China built up its internet infrastructure “with total state control in mind,” he said in an interview, “while Russia only introduced content filtration in 2012.” What is more, Soldatov added, “a whole segment of China’s tech industry is aimed at controlling the online behavior of individual users.” And all Chinese have to have a surveillance app on their phones.

Russia, by contrast, is using “the same age-old methods” to try to exert control on the internet, argues Soldatov. And it does not have the equivalent of China’s “Great Firewall,” with the capacity to isolate itself from the rest of the world.

Another crucial difference is that China’s domestic online market is big enough (the biggest in the world, in fact) to be almost entirely self-sufficient. While Russia has homegrown online giants such as Yandex or Vkontakte, it is still deeply dependent on outside services.

So what happens next? Anton Merkurov, an internet expert, says this is a strategic defeat for the Russian government. “The Digital Resistance [a phrase coined by Pavel Durov] did really shine while the state’s impotence couldn’t be more obvious.”

As much as the government wants to censor more, Merkurov adds, they’re simply not technically competent enough to do so.

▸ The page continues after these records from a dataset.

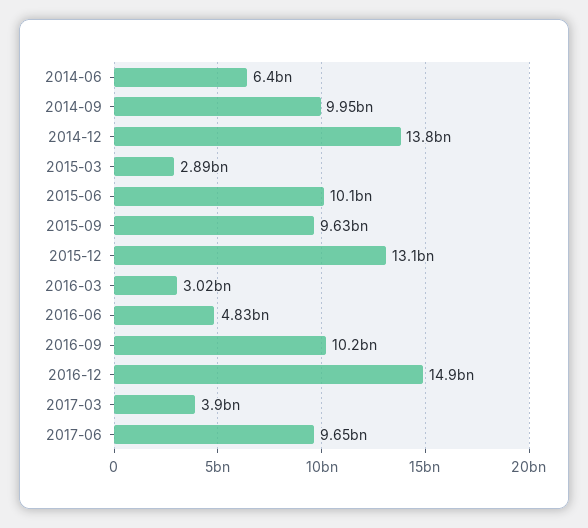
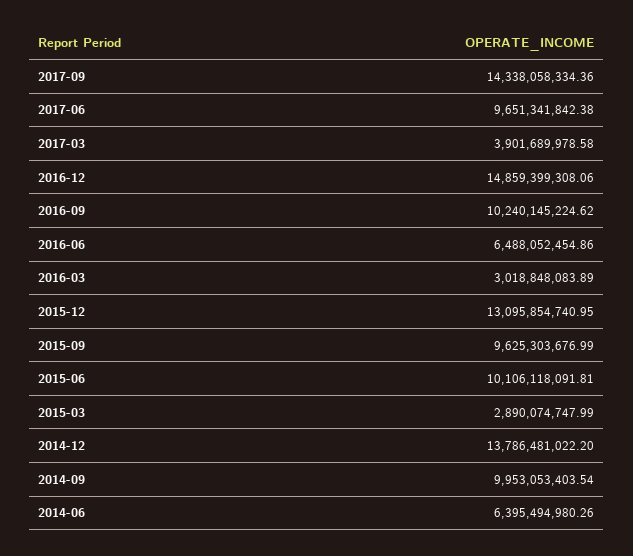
2016-06: 4830000000 -> 6488052454.86
2017-09: none -> 14338058334.36

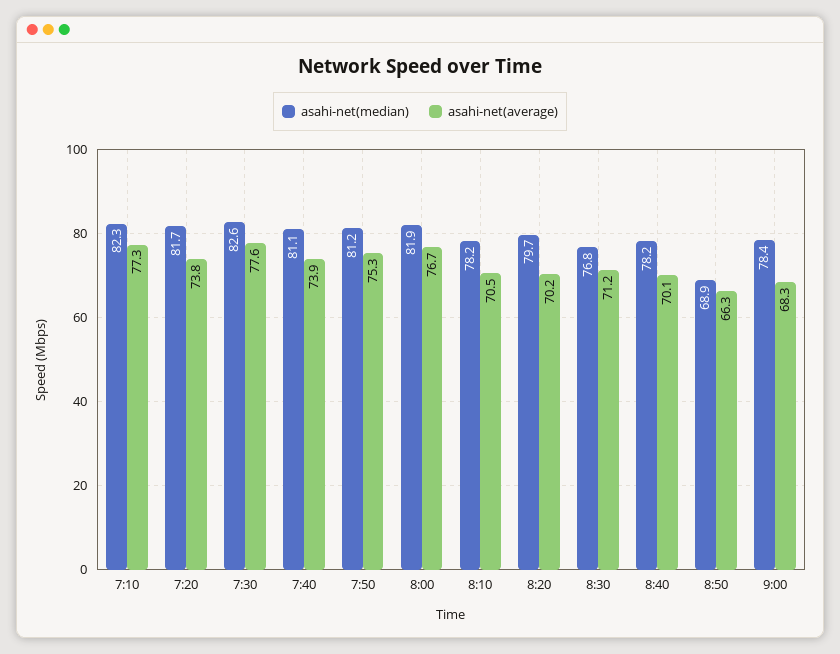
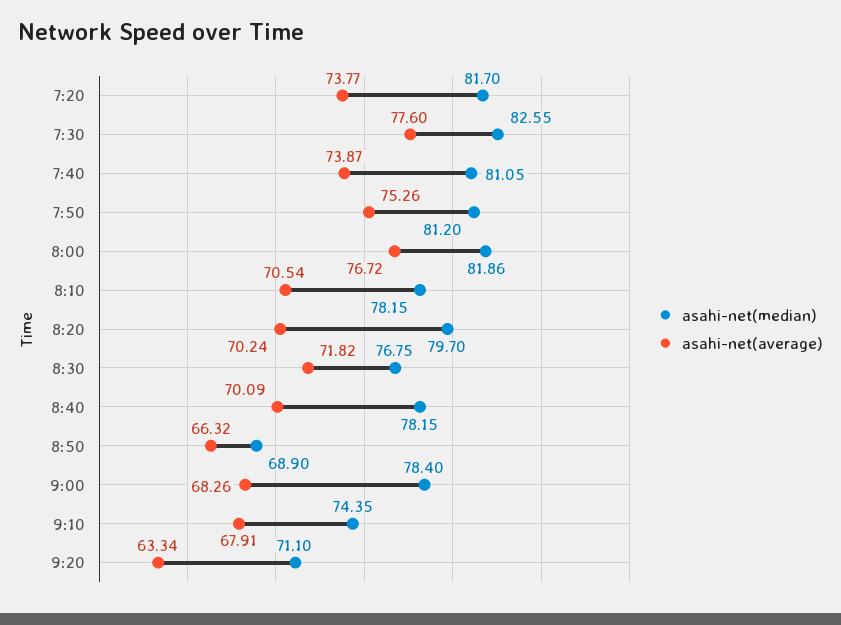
asahi-net(median), 7:10: 82.3 -> none
asahi-net(average), 7:10: 77.3 -> none
asahi-net(average), 8:30: 71.2 -> 71.82
asahi-net(median), 9:10: none -> 74.35
asahi-net(average), 9:10: none -> 67.91
asahi-net(median), 9:20: none -> 71.1
asahi-net(average), 9:20: none -> 63.34

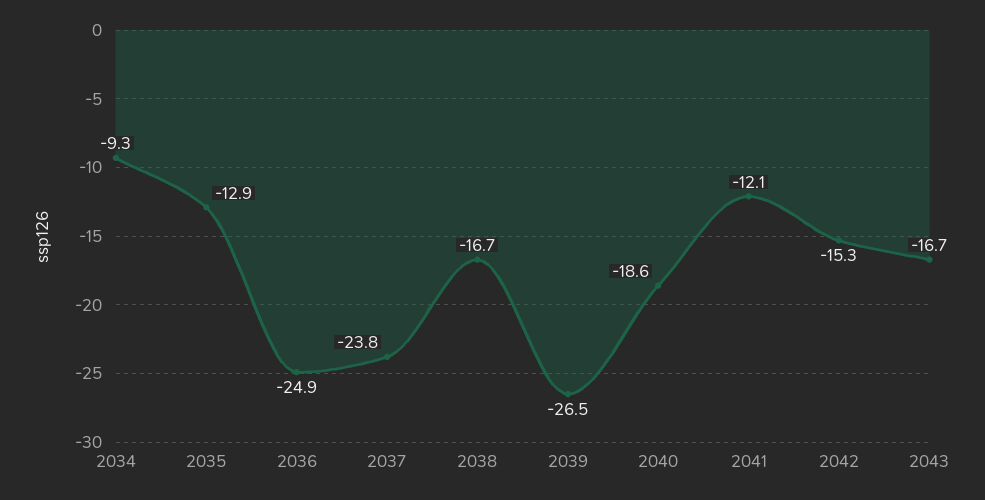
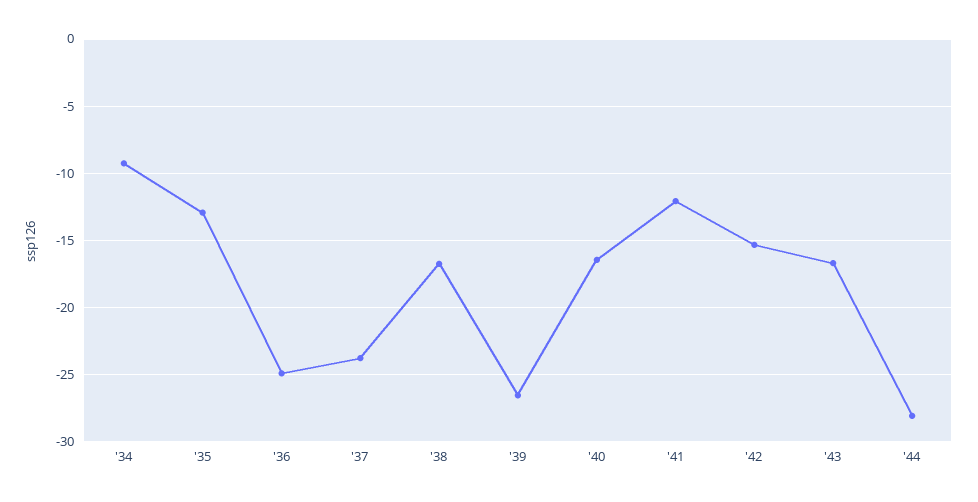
2040: -18.6 -> -16.5
'44: none -> -28

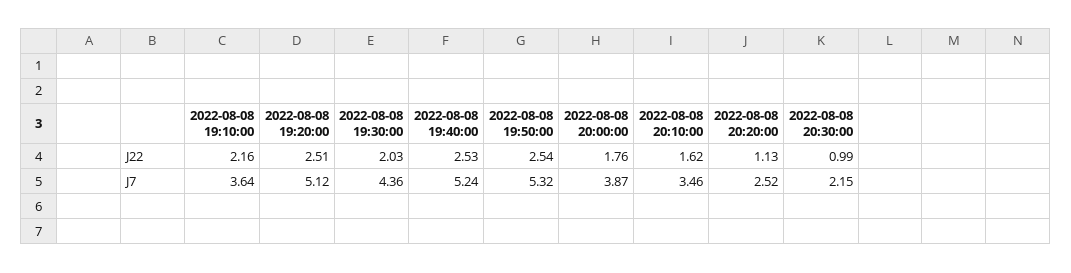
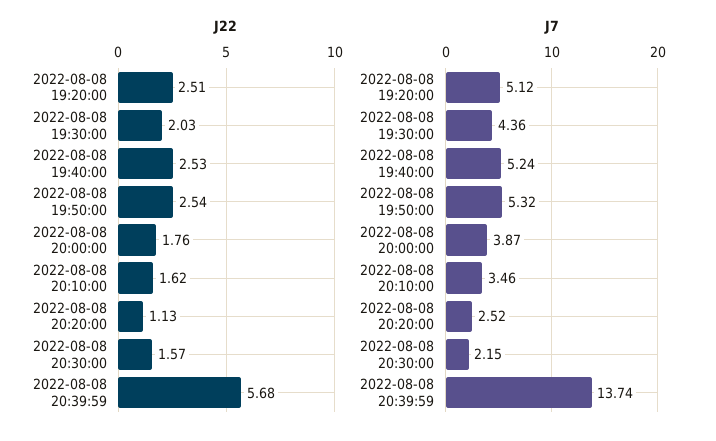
J22, 2022-08-08 19:10:00: 2.16 -> none
J22, 2022-08-08 20:30:00: 0.99 -> 1.57
J7, 2022-08-08 19:10:00: 3.64 -> none
J22, 2022-08-08 20:39:59: none -> 5.68
J7, 2022-08-08 20:39:59: none -> 13.74

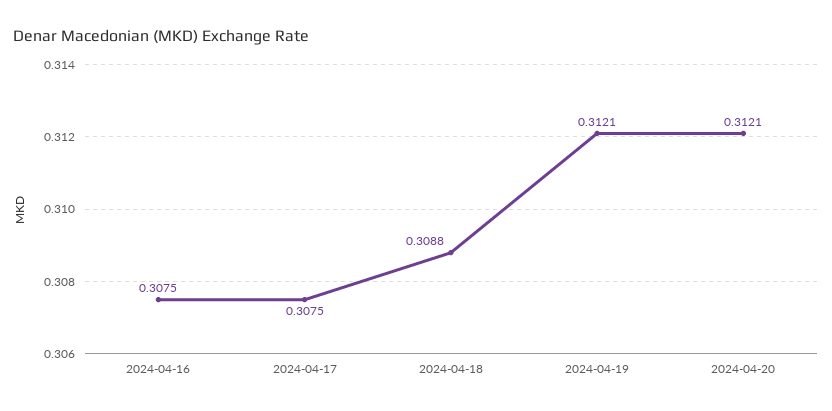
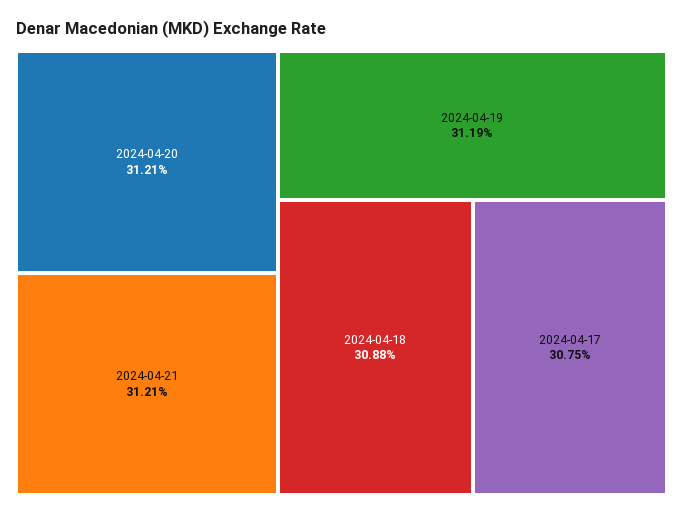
2024-04-16: 0.3075 -> none
2024-04-19: 0.3121 -> 0.3119
2024-04-21: none -> 0.3121

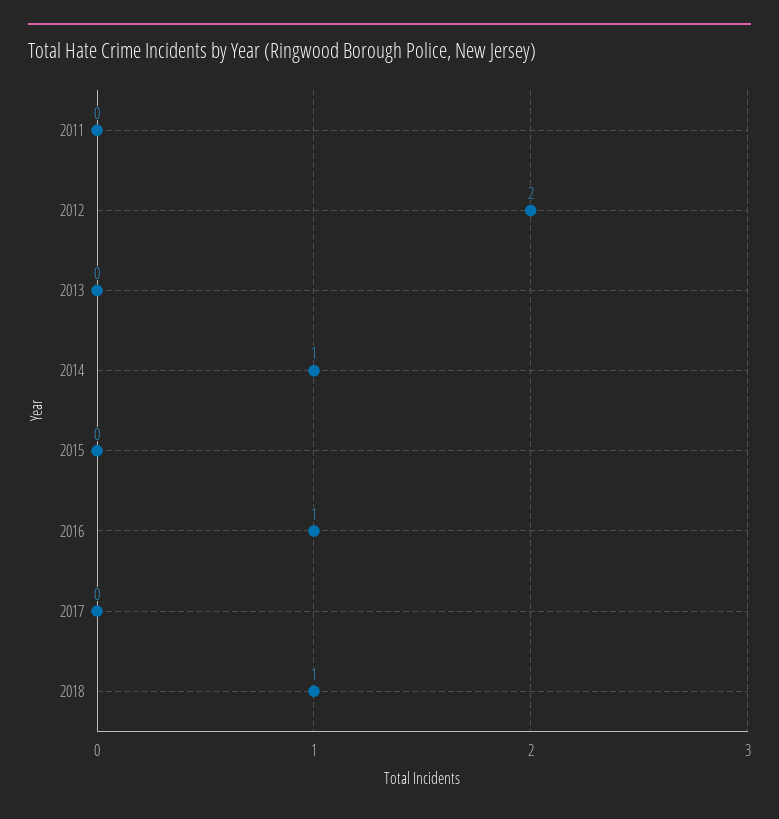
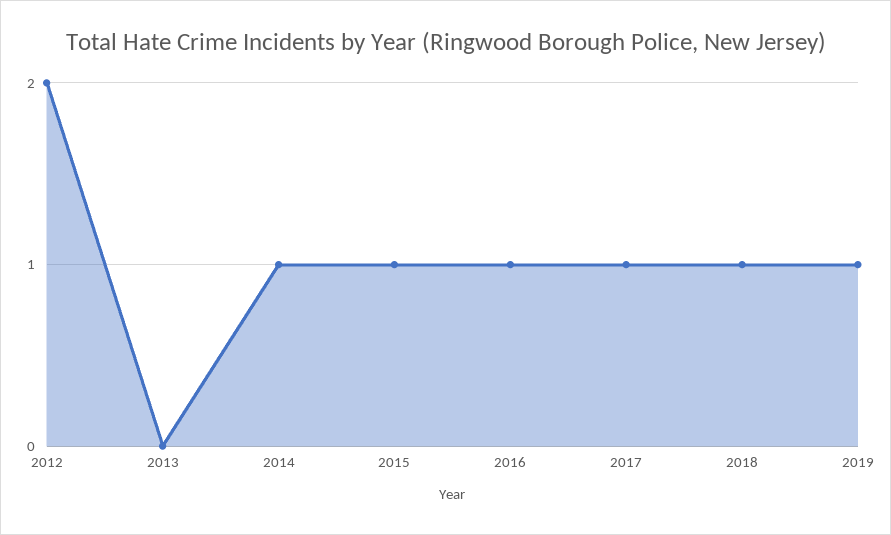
2011: 0 -> none
2015: 0 -> 1
2017: 0 -> 1
2019: none -> 1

Merkurov predicts an increasing conflict between the state and what he believes is a growing community of tech-savvy individuals who reject censorship, and he says the state will lose.

But not everyone is so optimistic. Sergey Smirnov, the editor in chief of Mediazona, a crowdfunded website that covers political trials and the prison system, is wary. “I wouldn’t credit the civil society with this victory and wouldn’t even call it a victory. This time they weren’t prepared from a technical standpoint, but they’ll draw conclusions for the next time.”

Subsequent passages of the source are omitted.